> [YOUR ASSIGNMENT]:
Leaving out every picture, please repeat exactly the line that contains "mandates and/or designated" and each line after it through the final line below.

= = = =

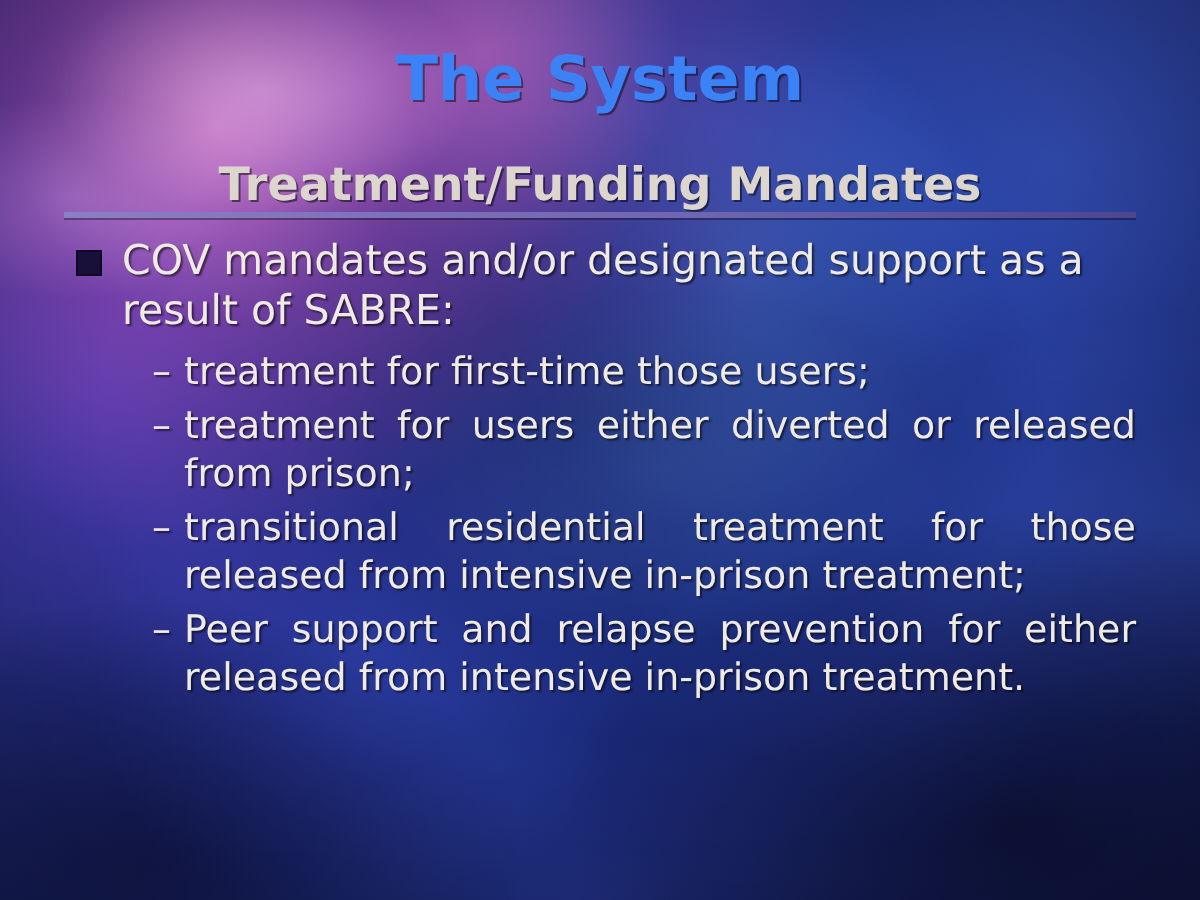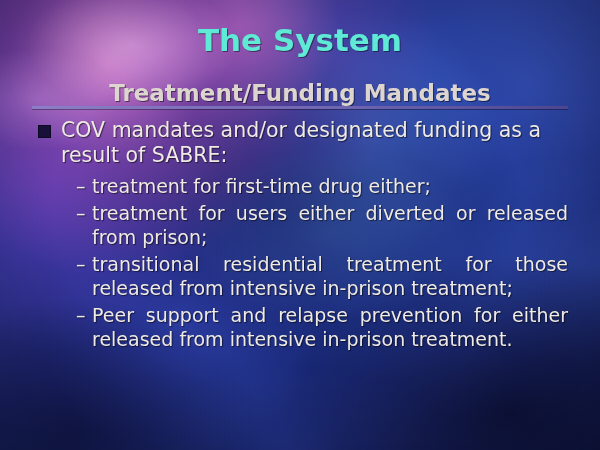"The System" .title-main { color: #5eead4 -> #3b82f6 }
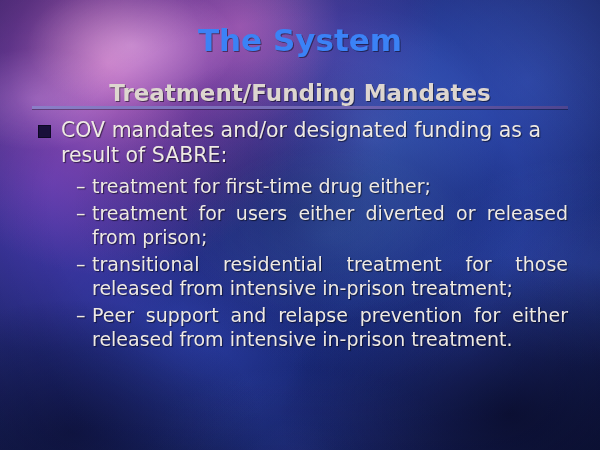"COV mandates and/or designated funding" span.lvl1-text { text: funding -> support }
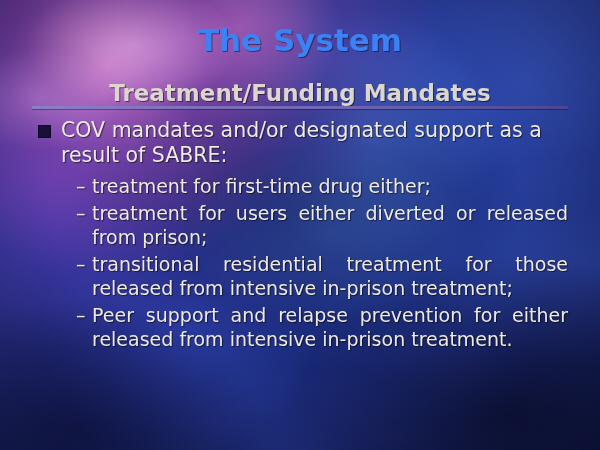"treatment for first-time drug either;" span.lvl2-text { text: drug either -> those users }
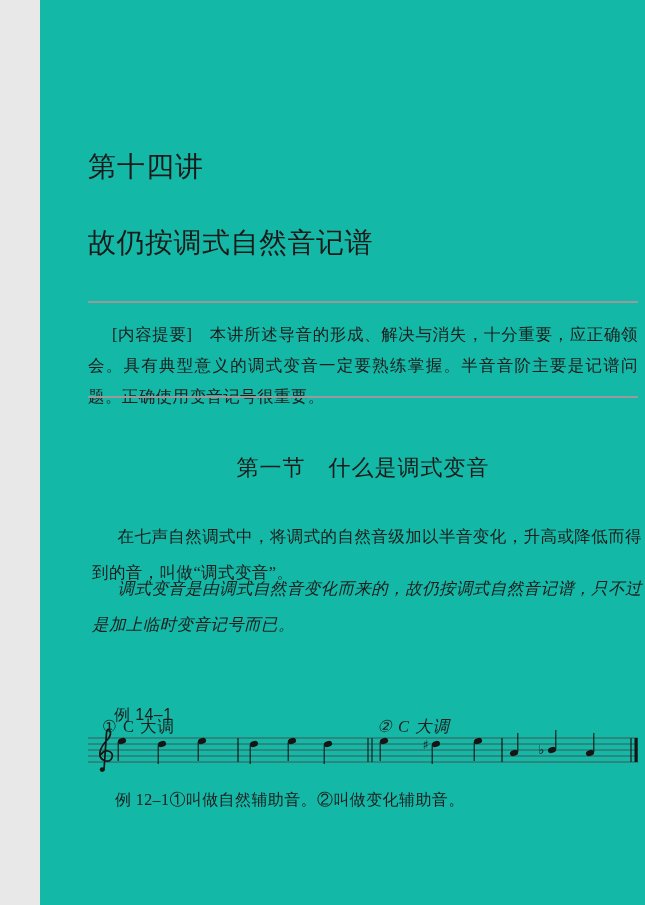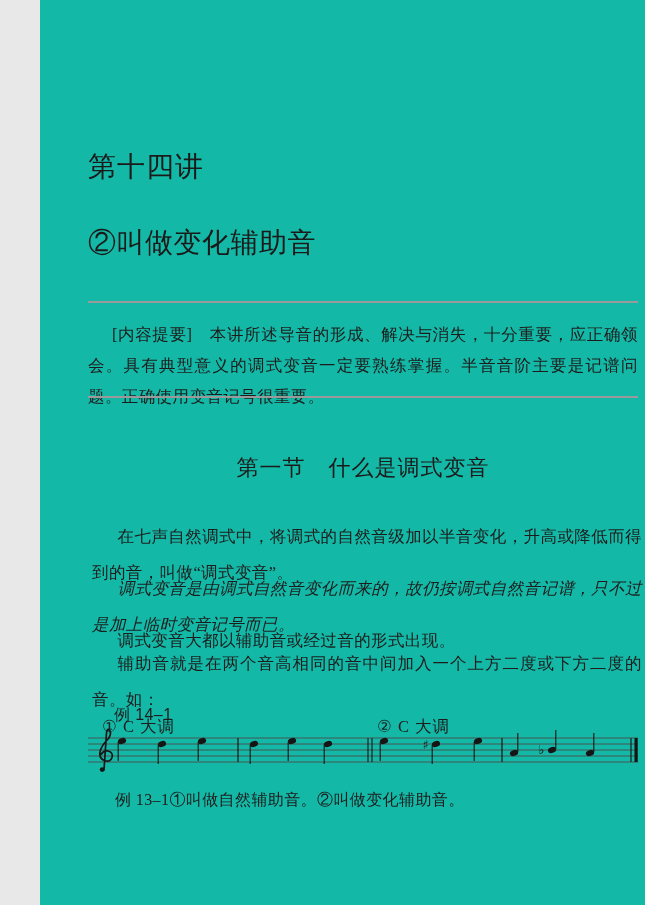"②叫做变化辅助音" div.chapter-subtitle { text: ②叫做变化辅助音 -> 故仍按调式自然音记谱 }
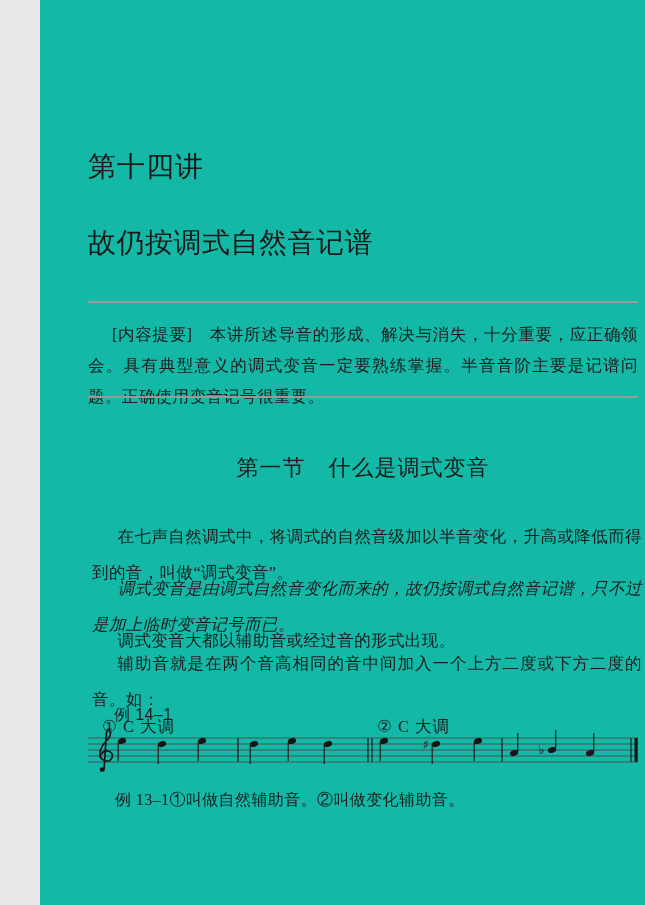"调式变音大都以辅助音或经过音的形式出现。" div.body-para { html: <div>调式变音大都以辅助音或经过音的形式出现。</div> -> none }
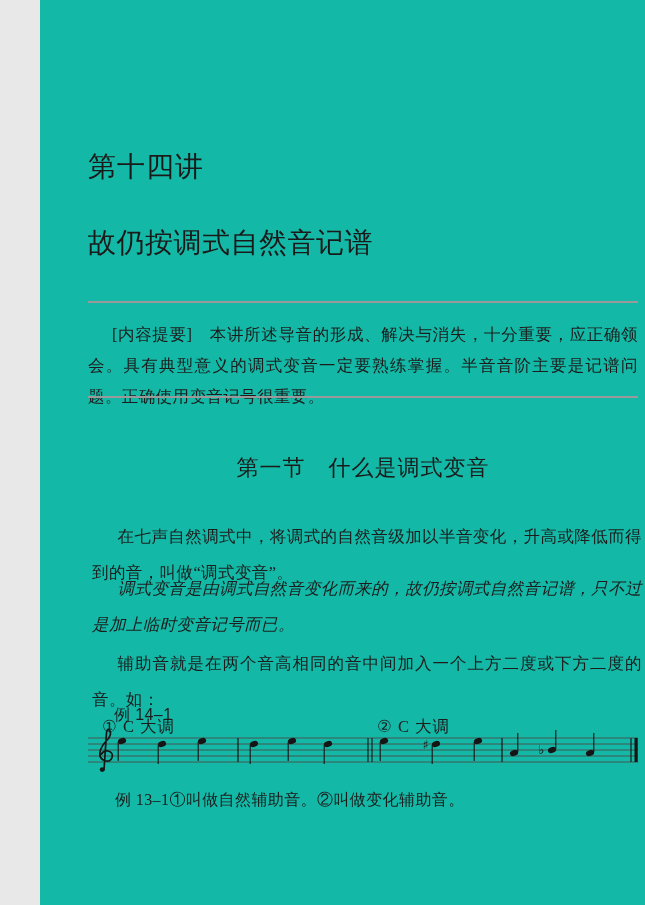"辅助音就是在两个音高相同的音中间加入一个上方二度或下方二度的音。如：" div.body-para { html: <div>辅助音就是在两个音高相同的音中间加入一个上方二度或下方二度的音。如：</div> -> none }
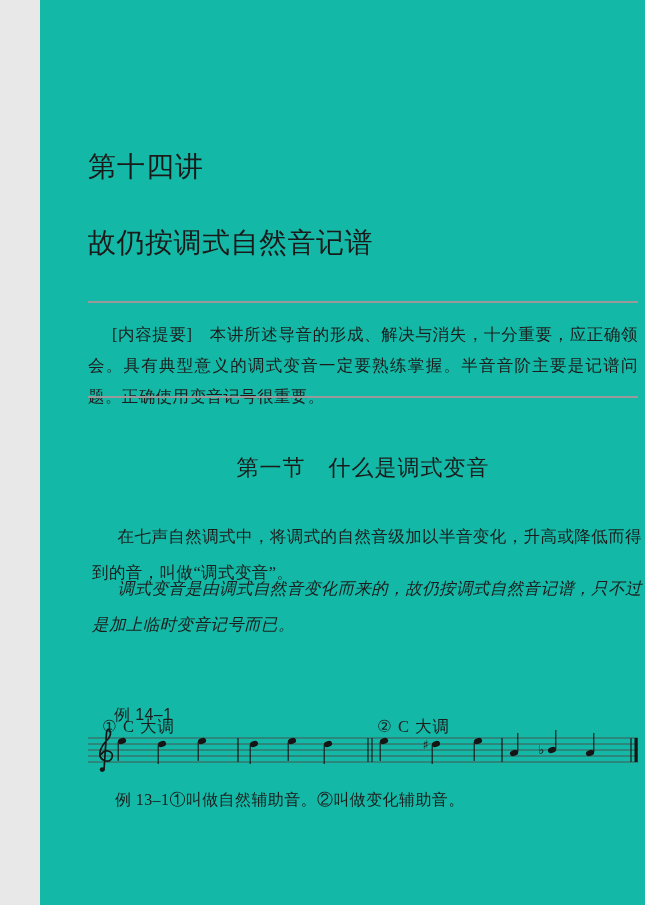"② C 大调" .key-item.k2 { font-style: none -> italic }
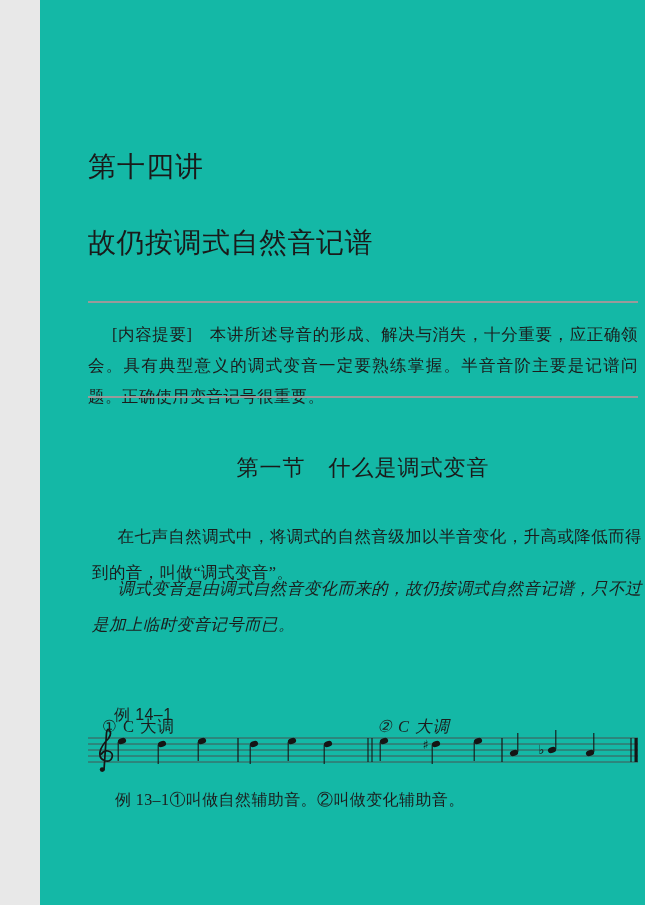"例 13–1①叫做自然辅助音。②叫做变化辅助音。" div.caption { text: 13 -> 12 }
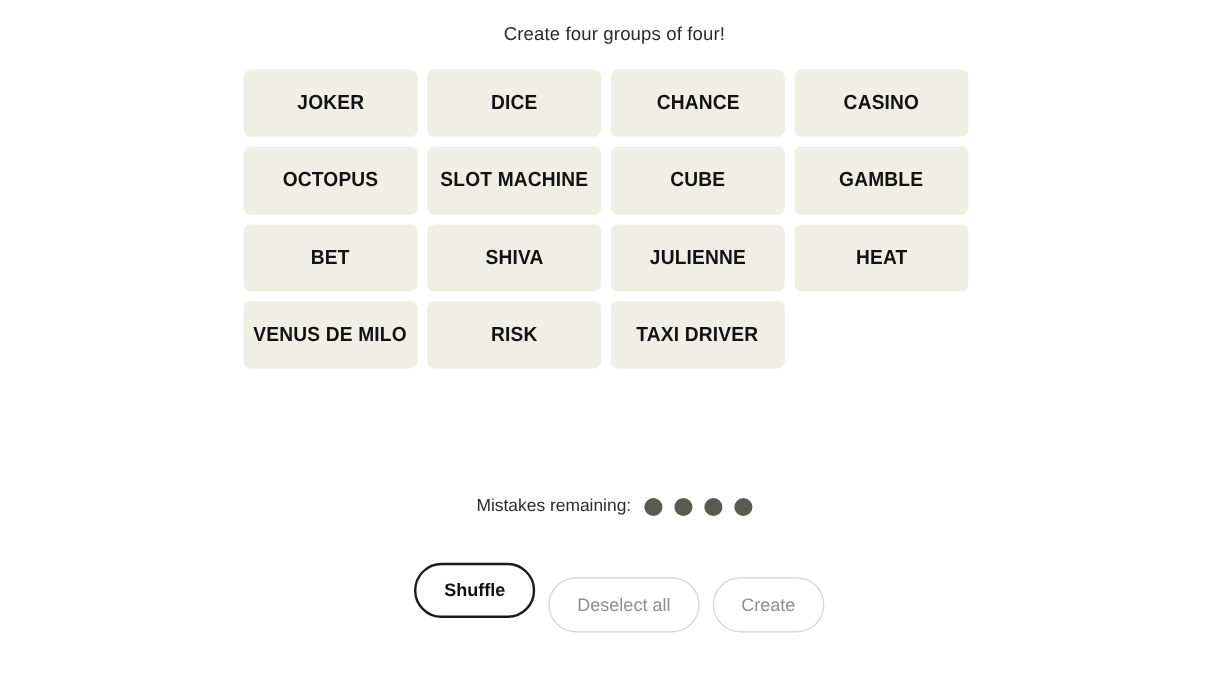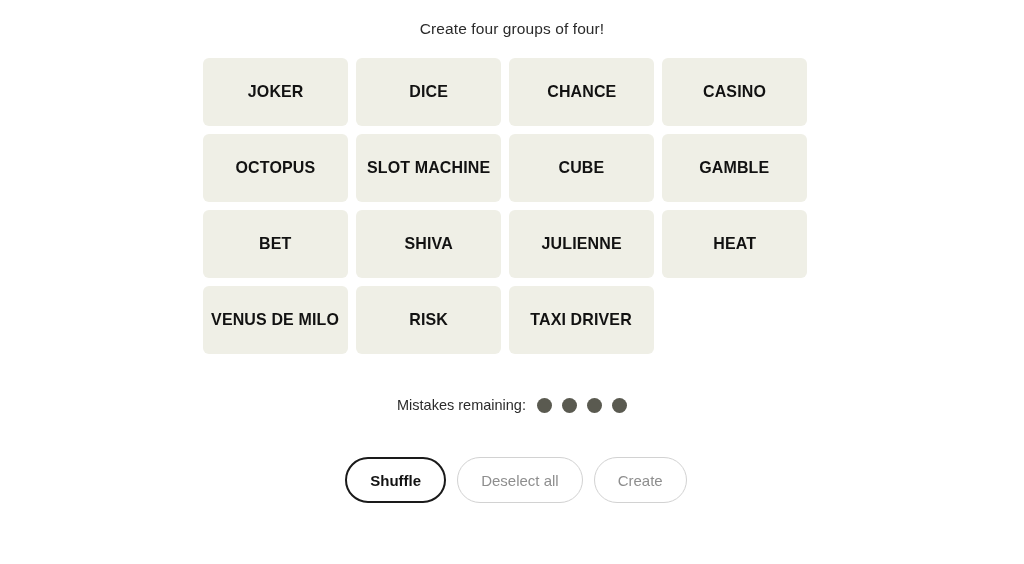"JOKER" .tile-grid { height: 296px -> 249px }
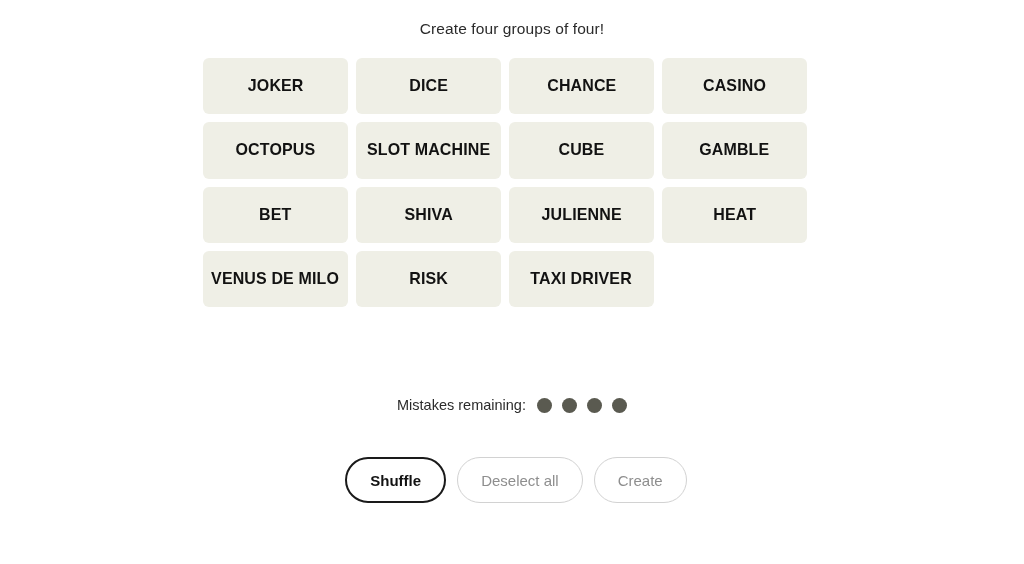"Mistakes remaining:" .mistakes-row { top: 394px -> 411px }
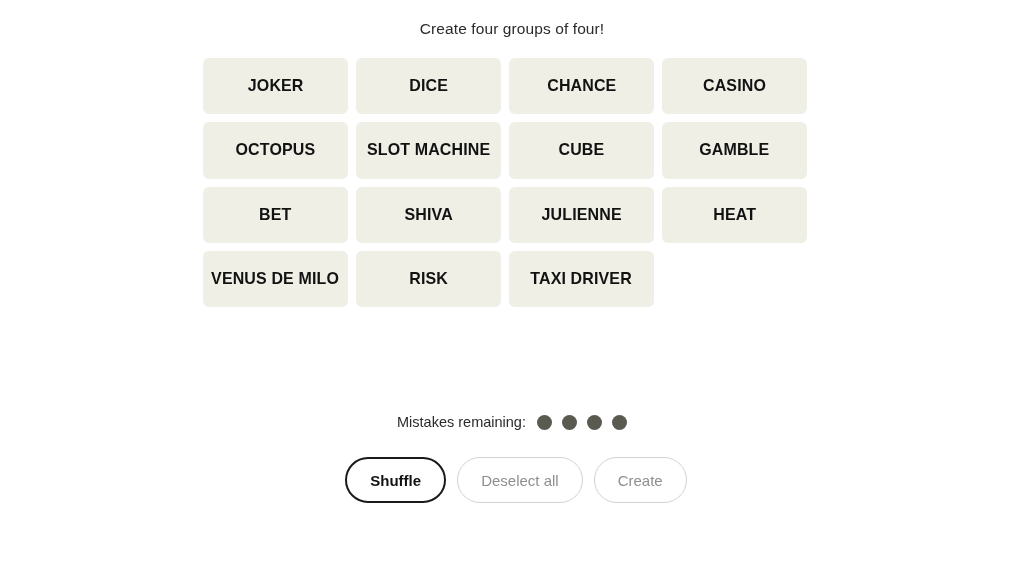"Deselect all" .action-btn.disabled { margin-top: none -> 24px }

= = = =

> [TASK SOLUTION]:
"COV mandates and/or designated funding" span.lvl1-text { text: funding -> support }
"treatment for first-time drug either;" span.lvl2-text { text: drug either -> those users }
"②叫做变化辅助音" div.chapter-subtitle { text: ②叫做变化辅助音 -> 故仍按调式自然音记谱 }
"调式变音大都以辅助音或经过音的形式出现。" div.body-para { html: <div>调式变音大都以辅助音或经过音的形式出现。</div> -> none }
"辅助音就是在两个音高相同的音中间加入一个上方二度或下方二度的音。如：" div.body-para { html: <div>辅助音就是在两个音高相同的音中间加入一个上方二度或下方二度的音。如：</div> -> none }
"② C 大调" .key-item.k2 { font-style: none -> italic }
"例 13–1①叫做自然辅助音。②叫做变化辅助音。" div.caption { text: 13 -> 12 }
"JOKER" .tile-grid { height: 296px -> 249px }
"Mistakes remaining:" .mistakes-row { top: 394px -> 411px }
"Deselect all" .action-btn.disabled { margin-top: none -> 24px }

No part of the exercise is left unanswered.